I cannot stress this enough. Panicking leads to more mistakes, miscommunications, and more problems. Yes, something is preventing the system to function normally. People will be inconvenienced. That is secondary. Take a moment and breath. Once you feel like you can focus your thoughts, it’s time to start investigating.
Trust, But Verify
Going back to the boat analogy, what is the first thing you should do? Well, confirm the problem. Is the boat actually taking on water? Or is the sensor broken or is the alarm broken? You should definitely do your due diligence before venturing forward in the escalation order. For the sake of argument, we will say that the boat is taking on water and you discover a river of water in the hallway ( I know jack about boats :D ). Alarm confirmed! Now is the time to start alerting people. Find anyone who should be aware of this: the captain, first officer, the chief engineer, the saftey officer, etc. Wake people up, this is an emergency and don’t take no for an answer.
It’s Time to go All Sherlock in its a$$
Once you got your team together, it’s time to start drilling down and figuring out what is going on. Everyone you assembled is a specialist in their field, so trust them. At this point, there are different ways to handle the investigative process:
- Each individual could go off in their own direction and take a look, reporting back if they found anything
- Elect a leader or the person responsible for handling emergencies directs the investigative process
There is no wrong way. Use whatever works for you. At some point, someone will find something and say “Guys, I found a hole in the hull. This is where the water is coming from!”. And we move on to the next point.
What is Duct Tape?
Stop the ship from sinking. Do whatever you have to to prevent more water from getting in. This is not the time to impress your peers with you mad welding skills or your ability to calculate the amount of water entering the boat based on ocean temperature. It is imperative that you prevent the problem from getting worse. Slap duct tape over it, cover it with a metal plate and weld it there. As long as the water stops, do it.

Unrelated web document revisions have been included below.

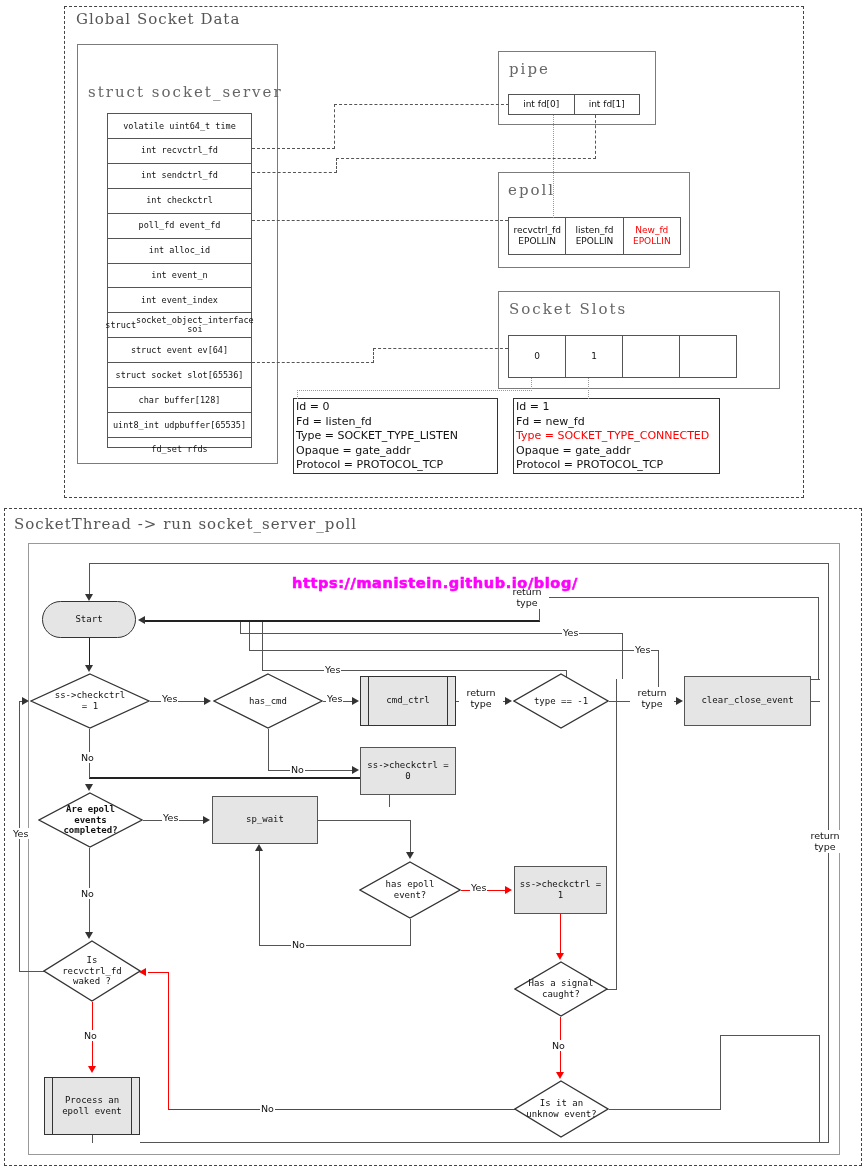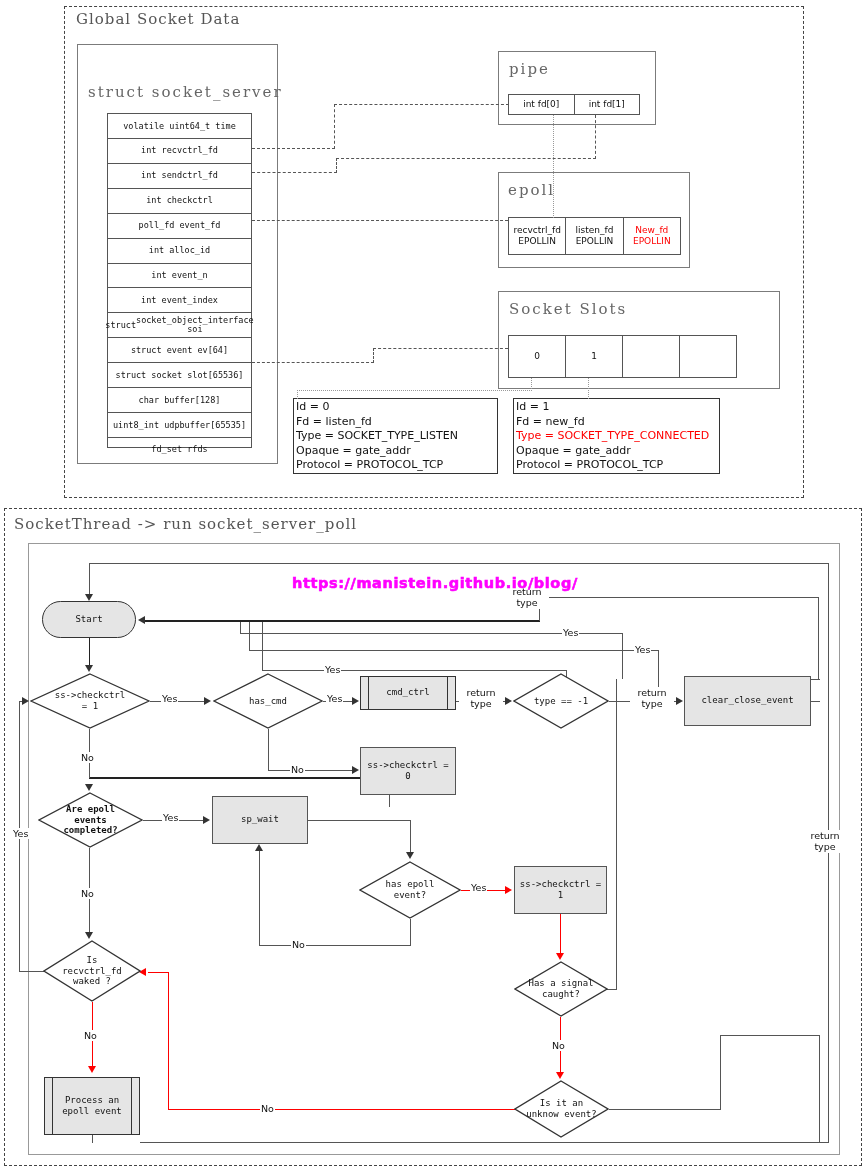--- a/index.html
+++ b/index.html
@@ -232,7 +232,7 @@
   <div class="lbl">has_cmd</div>
 </div>
 
-<div class="node proc" id="n-cmdctrl" style="left:360px;top:676px;width:96px;height:34px;">cmd_ctrl</div>
+<div class="node proc" id="n-cmdctrl" style="left:360px;top:676px;width:96px;height:50px;">cmd_ctrl</div>
 
 <div class="dia" id="n-type" style="left:513px;top:673px;width:96px;height:56px;">
   <svg class="shape" viewBox="0 0 96 56" preserveAspectRatio="none">

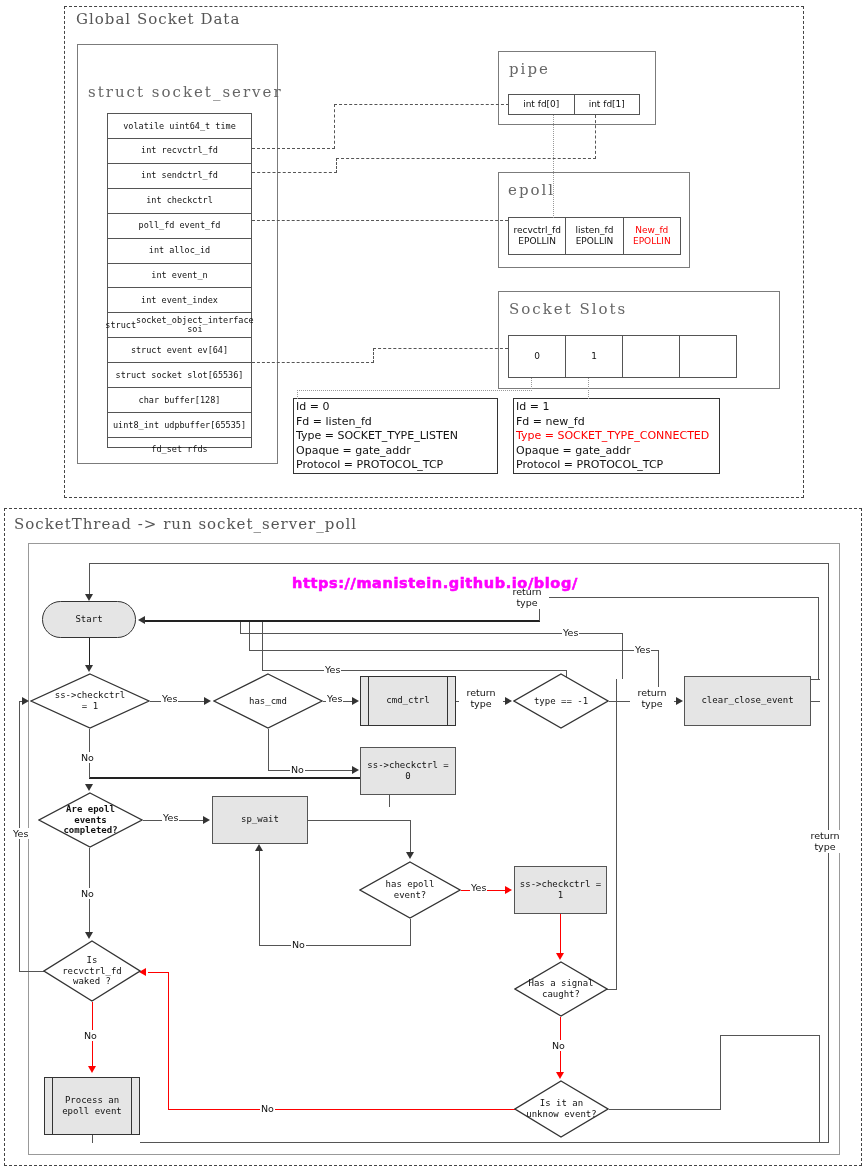--- a/index.html
+++ b/index.html
@@ -252,7 +252,7 @@
   <div class="lbl">Are epoll<br>events<br>completed?</div>
 </div>
 
-<div class="node rect" id="n-spwait" style="left:212px;top:796px;width:96px;height:48px;">sp_wait</div>
+<div class="node rect" id="n-spwait" style="left:212px;top:796px;width:106px;height:48px;">sp_wait</div>
 
 <div class="dia" id="n-hasep" style="left:359px;top:861px;width:102px;height:58px;">
   <svg class="shape" viewBox="0 0 102 58" preserveAspectRatio="none">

Once the water stopped, now is the time to dig down further and figure out what went wrong. The pressure is off and you can breath a little easier, but not too easy. The problem is temporaroily fixed. Did the pipe burst? Did a valve fail? Did someone make a hole by accident (not going to assume malicious intent. That’s for another post). Again, there are many ways to do this and there is no wrong way other than to stop here. There needs to be a permanent fix put into place.
I am Jack of All Trades!
Finally, once the cause discovered, take the time to plan out a repair. However you decide to do it, as long as the fix is permanent.
Putting it all together
Congratulations, the boat is saved and you sail off into the sunset. But wait, production is still down, your boss is calling, yelling at you, your team mates are scrambling. Take a moment, breath and let’s go through the steps.
Is there really a problem? Did you confirm it? Check the website. Is it actually down? Or just down for you? How about in incognito mode? Is it reproducible? If so, great, production is down!
Move onto the next step, figure out what’s going on. What do the logs say? Was there a commit that broke something? Is your hosting service down? Is it your backend? Is it a database problem? Once you pinpoint the problem, put a quick fix in place so that you can be running as soon as possible. This could include a commit rollback, database restore, manual intervention, new commit, etc.
Once that done, you can now take the time to figure out exactly what went wrong and decide how to put in place a more permanent fix. You could even get together with your peers and determine the root cause, discuss it, propose a proper fix and figure out a way to prevent a similar situation.
Finally, pat yourself on the back, accept the praise of your peers and wallow in their admiration of your mad incident management skills.